**DATA FOR THE TASK:**
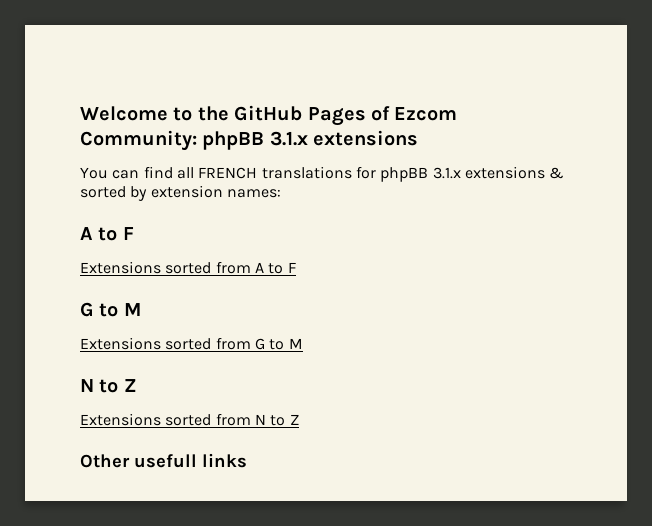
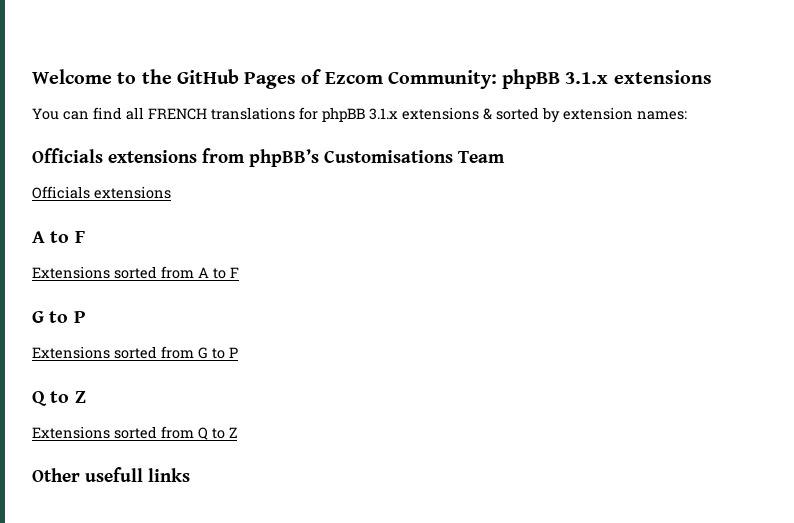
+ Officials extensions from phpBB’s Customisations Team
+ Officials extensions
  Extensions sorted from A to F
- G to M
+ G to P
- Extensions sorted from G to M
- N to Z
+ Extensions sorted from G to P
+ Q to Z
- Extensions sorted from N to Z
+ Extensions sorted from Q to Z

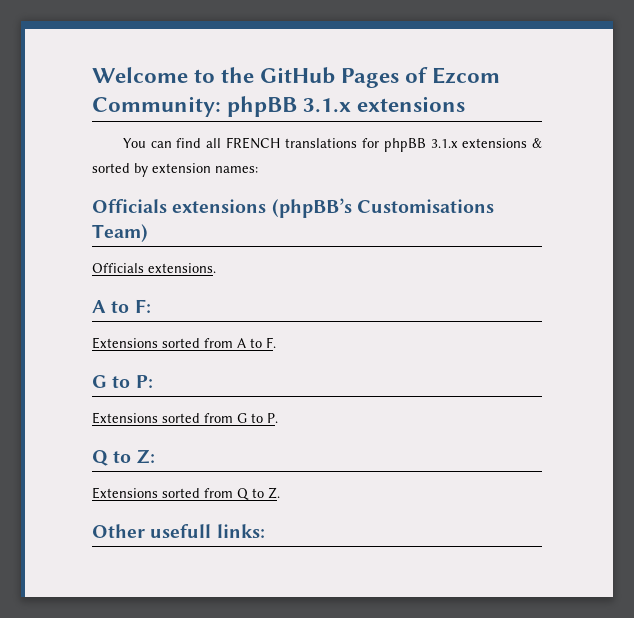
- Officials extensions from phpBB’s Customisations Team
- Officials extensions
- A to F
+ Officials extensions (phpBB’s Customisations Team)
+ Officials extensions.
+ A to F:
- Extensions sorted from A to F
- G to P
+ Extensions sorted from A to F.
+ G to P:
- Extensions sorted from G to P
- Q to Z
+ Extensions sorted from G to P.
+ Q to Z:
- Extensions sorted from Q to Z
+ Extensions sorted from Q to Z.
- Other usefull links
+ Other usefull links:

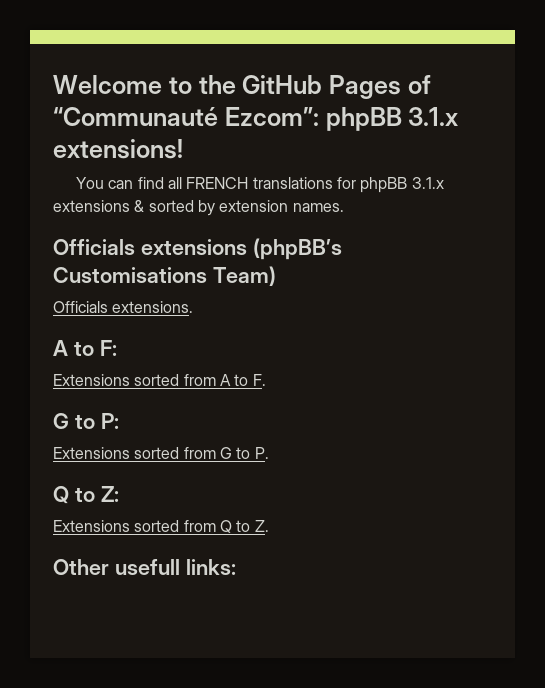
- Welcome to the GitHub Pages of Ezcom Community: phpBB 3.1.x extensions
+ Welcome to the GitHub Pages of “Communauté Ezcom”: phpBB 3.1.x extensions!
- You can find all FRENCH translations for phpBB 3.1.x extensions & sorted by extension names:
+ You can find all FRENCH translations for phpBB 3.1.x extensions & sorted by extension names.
---
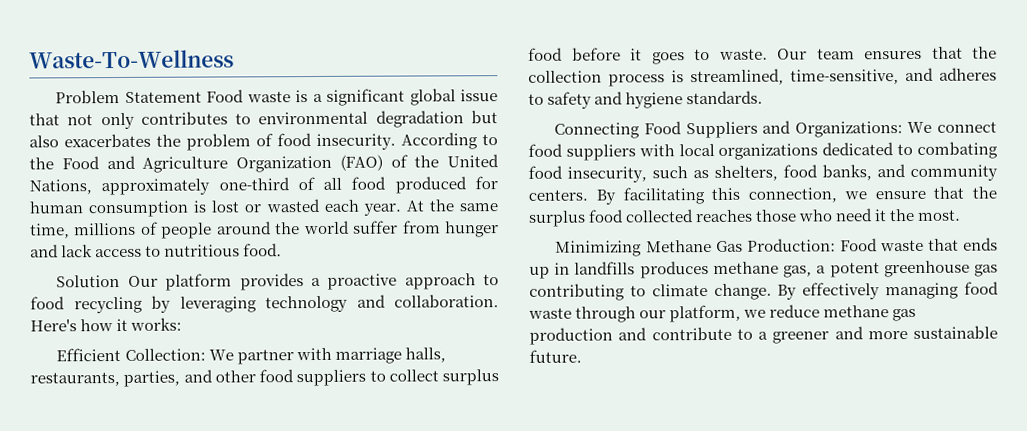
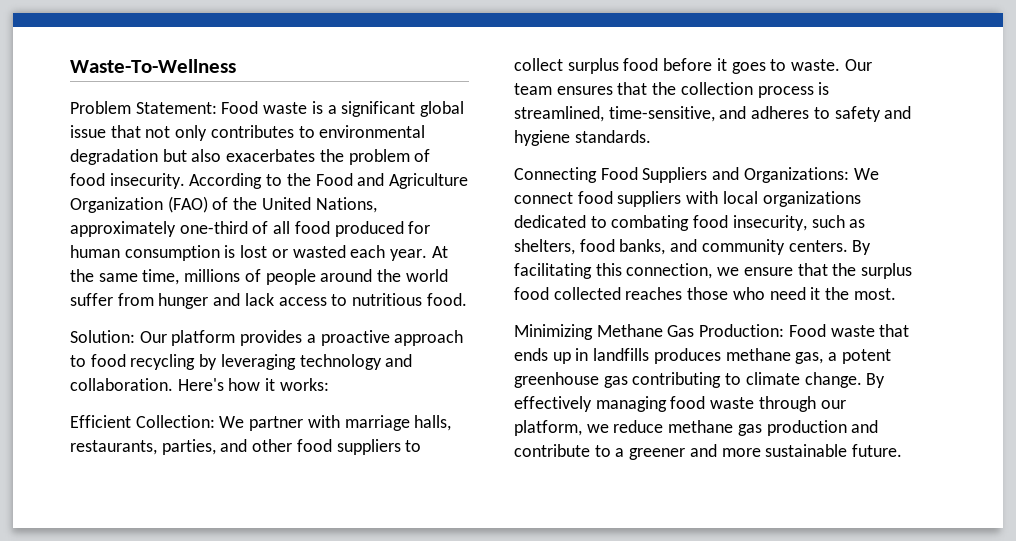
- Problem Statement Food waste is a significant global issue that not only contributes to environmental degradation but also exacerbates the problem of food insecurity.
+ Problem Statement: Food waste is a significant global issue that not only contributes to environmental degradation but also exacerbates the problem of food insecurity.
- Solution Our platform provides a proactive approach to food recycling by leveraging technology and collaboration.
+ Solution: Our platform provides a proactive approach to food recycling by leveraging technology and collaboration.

**WHAT YOU SHOULD DO:** Taking the material above, extract exactly and only the lines from the line with "Problem Statement: Food" to the line with "Solution: Our platform", inclusive of both.

**EXERCISE RESULT:**
+ Problem Statement: Food waste is a significant global issue that not only contributes to environmental degradation but also exacerbates the problem of food insecurity.
- Solution Our platform provides a proactive approach to food recycling by leveraging technology and collaboration.
+ Solution: Our platform provides a proactive approach to food recycling by leveraging technology and collaboration.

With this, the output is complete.